In beiden Kantonen verjährt der Anspruch des Nachbars gemäss kantonalem Gesetz nicht – ebensowenig wie im Thurgau und in Appenzell-Innerrhoden. In Appenzell-Ausserrhoden betragt die Verjährungsfrist (für Bäume) fünf Jahre.
Der Sachverhalt ist so: Der Nachbar eines Grundeigentümers verlangte vor Gericht die Beseitigung eines Baums, der gemäss dem kantonalen Gesetz in einem Unterabstand steht. Über die Jahre hatte sich der Ahorn zu einem mächtigen Baum entwickelt, woran sich der Nachbar zu stören begann und die Beseitigung verlangte. Zu spät, befand das Obergericht. Der Anspruch sei verwirkt – obwohl das Einführungsgesetz zum Zivilgesetzbuch wie erwähnt keine Frist kennt.
Das Bundesgericht stützt nun die Erwägung des Obergerichts, wonach der Rechtsanspruch auf Beseitigung gleichwohl verwirken könne. Für die Beurteilung, wie lange das widerspruchslose Dulden andauern muss, bis der Rechtsanspruch verwirkt, gelte die Frist der «ausserordentlichen Ersitzung» von 30 Jahren. Es sei mit dem Grundsatz von Treu und Glauben nicht vereinbar, dem Nachbarn den Anspruch auf Beseitigung von Bäumen und Sträuchern darüber hinaus zuzugestehen, die er während Jahren ohne Widerspruch geduldet habe. Das sei selbst dann der Fall, wenn eine Pflanze mit der Zeit gross geworden sei.
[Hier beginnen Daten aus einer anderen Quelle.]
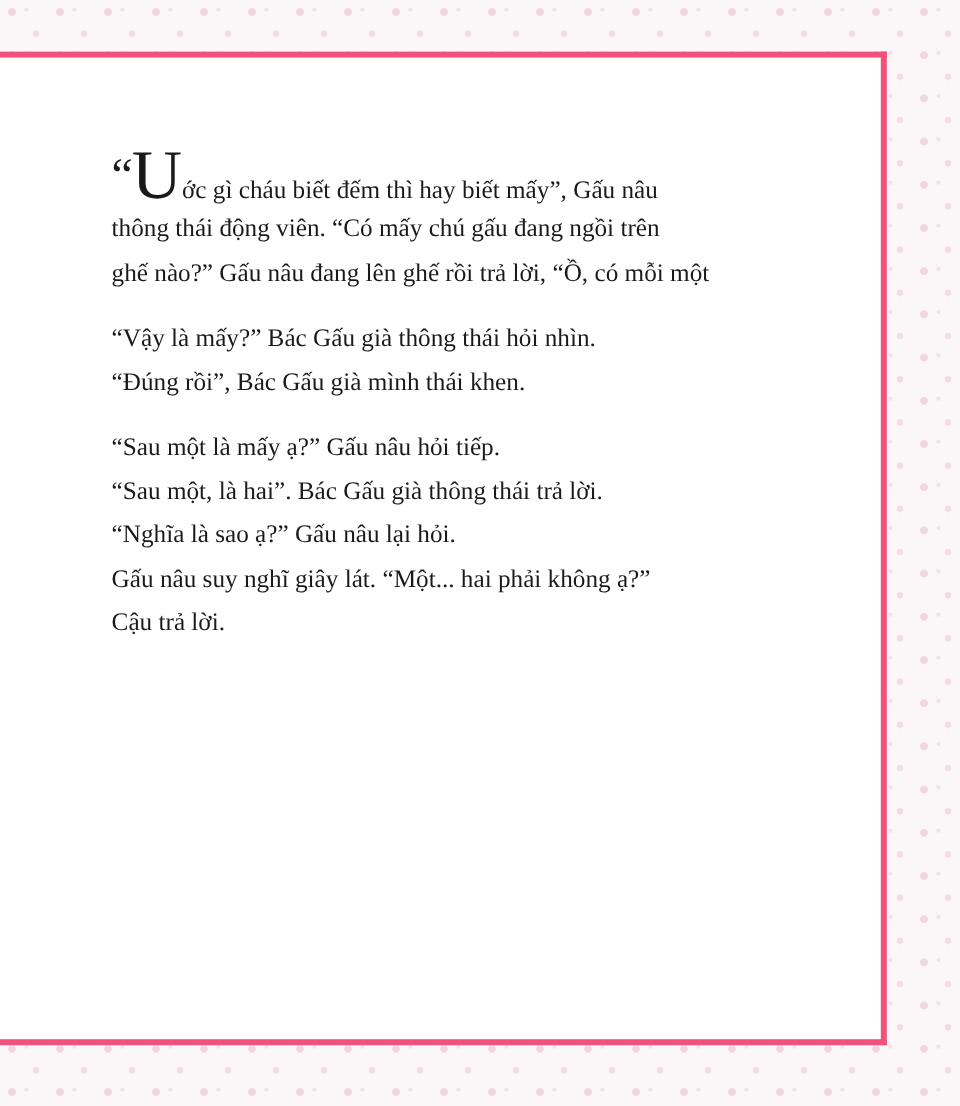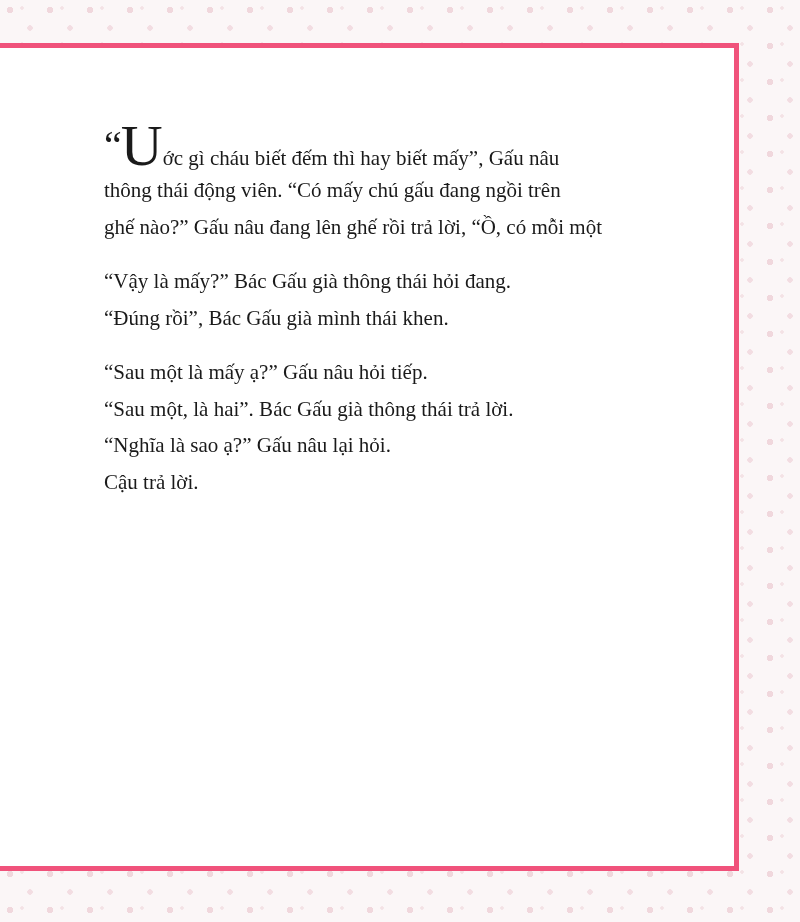"“Uớc gì cháu biết đếm" .para { margin: 0 0 18px 16px -> 0 0 18px 5px }
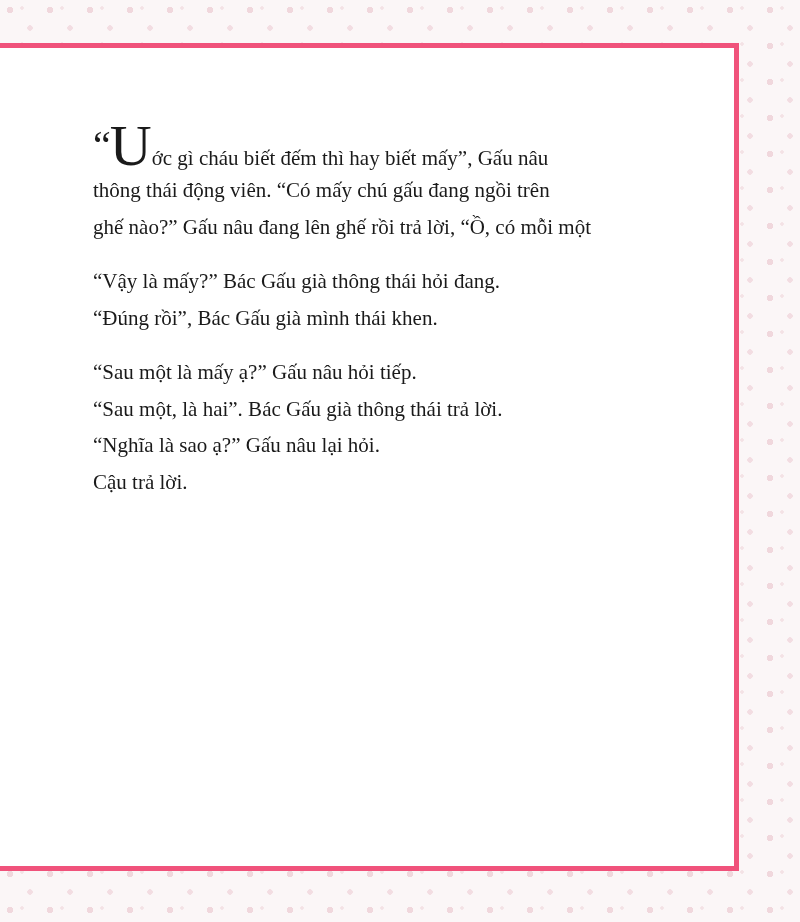"“Vậy là mấy?” Bác Gấu" span.line { text: đang -> nhìn }
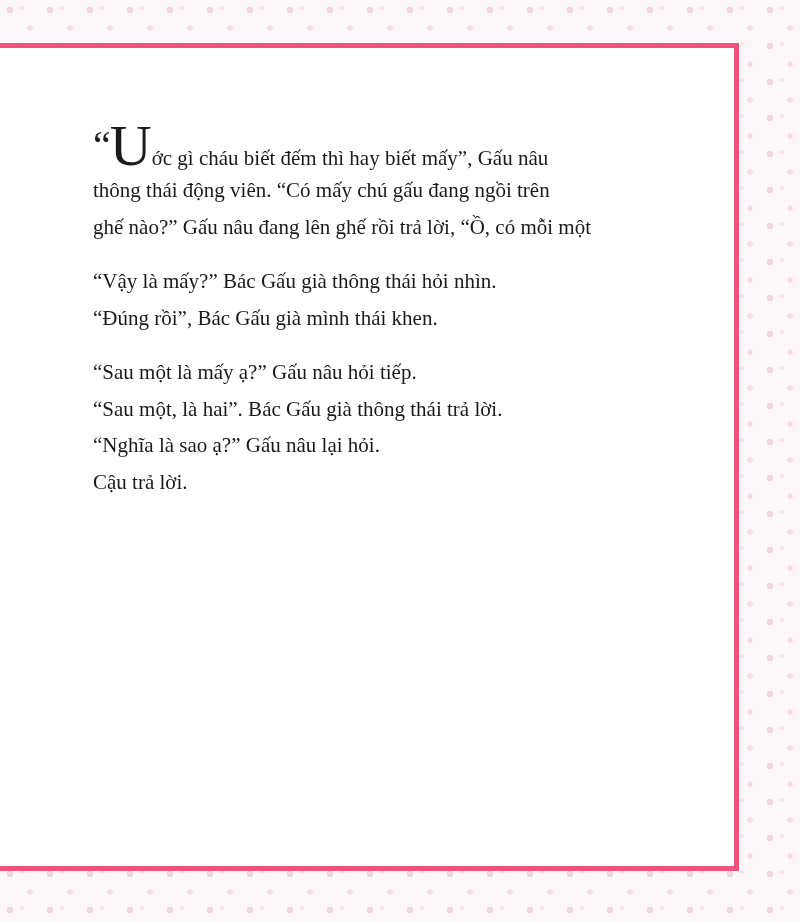"Gấu nâu suy nghĩ giây" span.line { html: none -> <span>Gấu nâu suy nghĩ giây lát. “Một... hai phải không ạ?”</span> }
Der Grundeigentümer konnte belegen, dass der Baum bereits 1979/80 stand. Ebenso war der Beschwerdeführer damals bereits Nachbar des Grundeigentümers, was die Frage aufwirft, wie die Richter den Fall bei einer zwischenzeitigen Handänderung beurteilt hätten. Dies muss leider offen bleiben.